=== Material shown ===

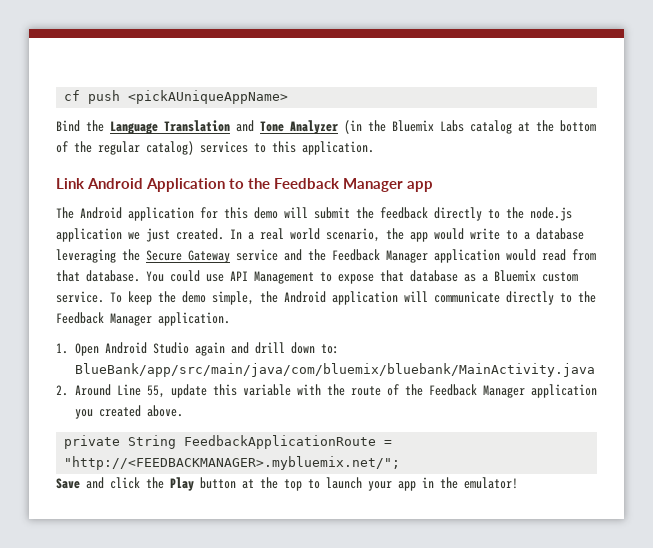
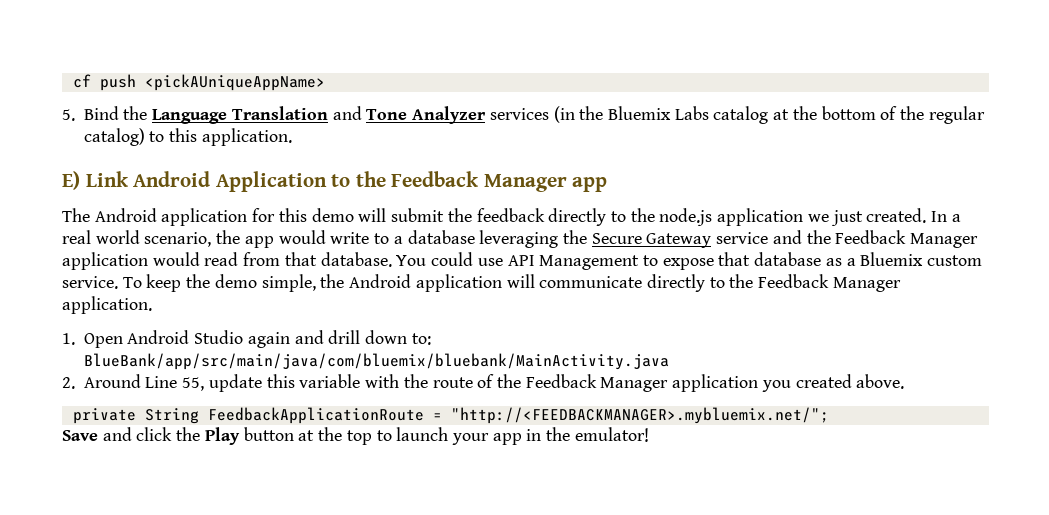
(289, 97) none -> [62,109,75,121] 5.
(338, 127) none -> [489,108,549,120] services
[200,141,248,153] services -> (145, 137) none
(374, 148) none -> [62,171,80,190] E)

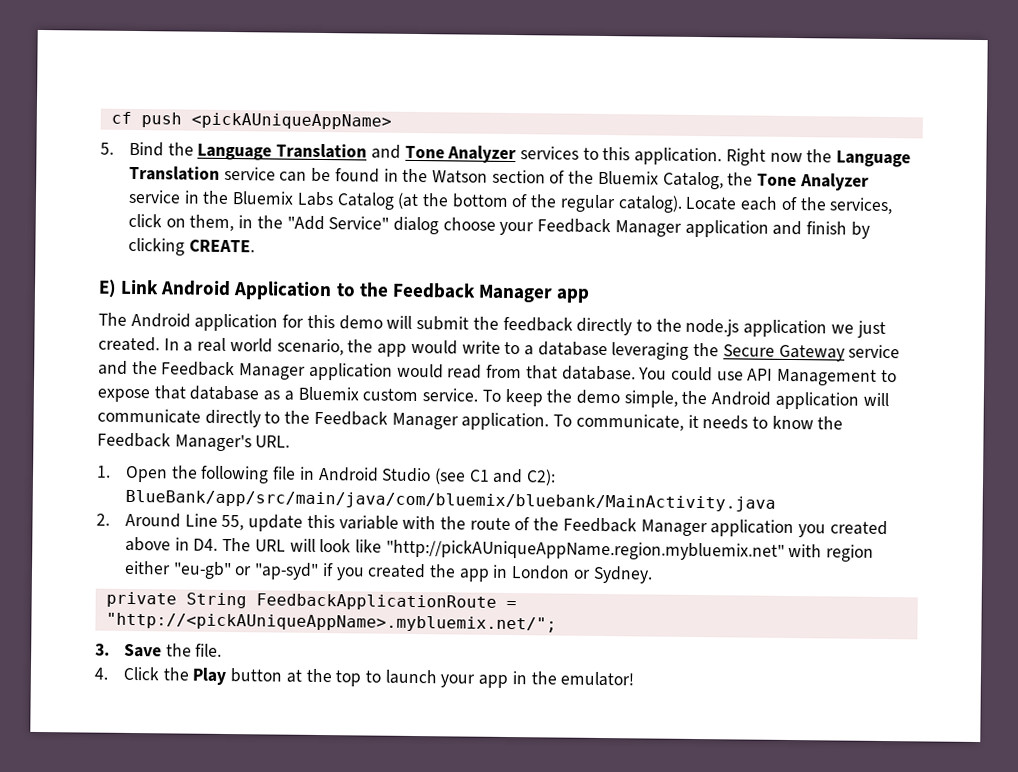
[553,106,575,123] (in -> [582,146,912,168] [128,165,869,191] [127,189,200,204] to this application. Right now the Language Translation service can be found in the Watson section of the Bluemix Catalog, the Tone Analyzer service in
[713,106,790,124] catalog at -> [336,192,420,210] Catalog (at
[83,128,292,146] catalog) to this application. -> [617,195,894,215] [127,213,870,239] [127,237,255,256] catalog). Locate each of the services, click on them, in the "Add Service" dialog choose your Feedback Manager application and finish by clicking CREATE.
[62,330,431,348] // 1. Open Android Studio again and drill down to: -> [553,413,844,431] [97,432,291,452] [97,465,557,486] To communicate, it needs to know the Feedback Manager's URL. // 1. Open the following file in Android Studio (see C1 and C2):
[856,374,905,389] [72,407,829,424] [62,427,173,441] above. // private String FeedbackApplicationRoute = "http://<FEEDBACKMANAGER>.mybluemix.net/"; // Save and click -> [124,536,875,562] [123,560,653,584] [105,591,517,611] [105,612,557,633] [95,643,223,658] [94,666,159,681] above in D4. The URL will look like "http://pickAUniqueAppName.region.mybluemix.net" with region either "eu-gb" or "ap-syd" if you created the app in London or Sydney. // private String FeedbackApplicationRoute = "http://<pickAUniqueAppName>.mybluemix.net/"; // 3. Save the file. // 4. Click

===

Problem details – What you give back must be the stretch above, starting at the line with "[83,128,292,146] catalog) to" and ending at the line with "[62,330,431,348] // 1.", copied exactly.

Task response –
[83,128,292,146] catalog) to this application. -> [617,195,894,215] [127,213,870,239] [127,237,255,256] catalog). Locate each of the services, click on them, in the "Add Service" dialog choose your Feedback Manager application and finish by clicking CREATE.
[62,330,431,348] // 1. Open Android Studio again and drill down to: -> [553,413,844,431] [97,432,291,452] [97,465,557,486] To communicate, it needs to know the Feedback Manager's URL. // 1. Open the following file in Android Studio (see C1 and C2):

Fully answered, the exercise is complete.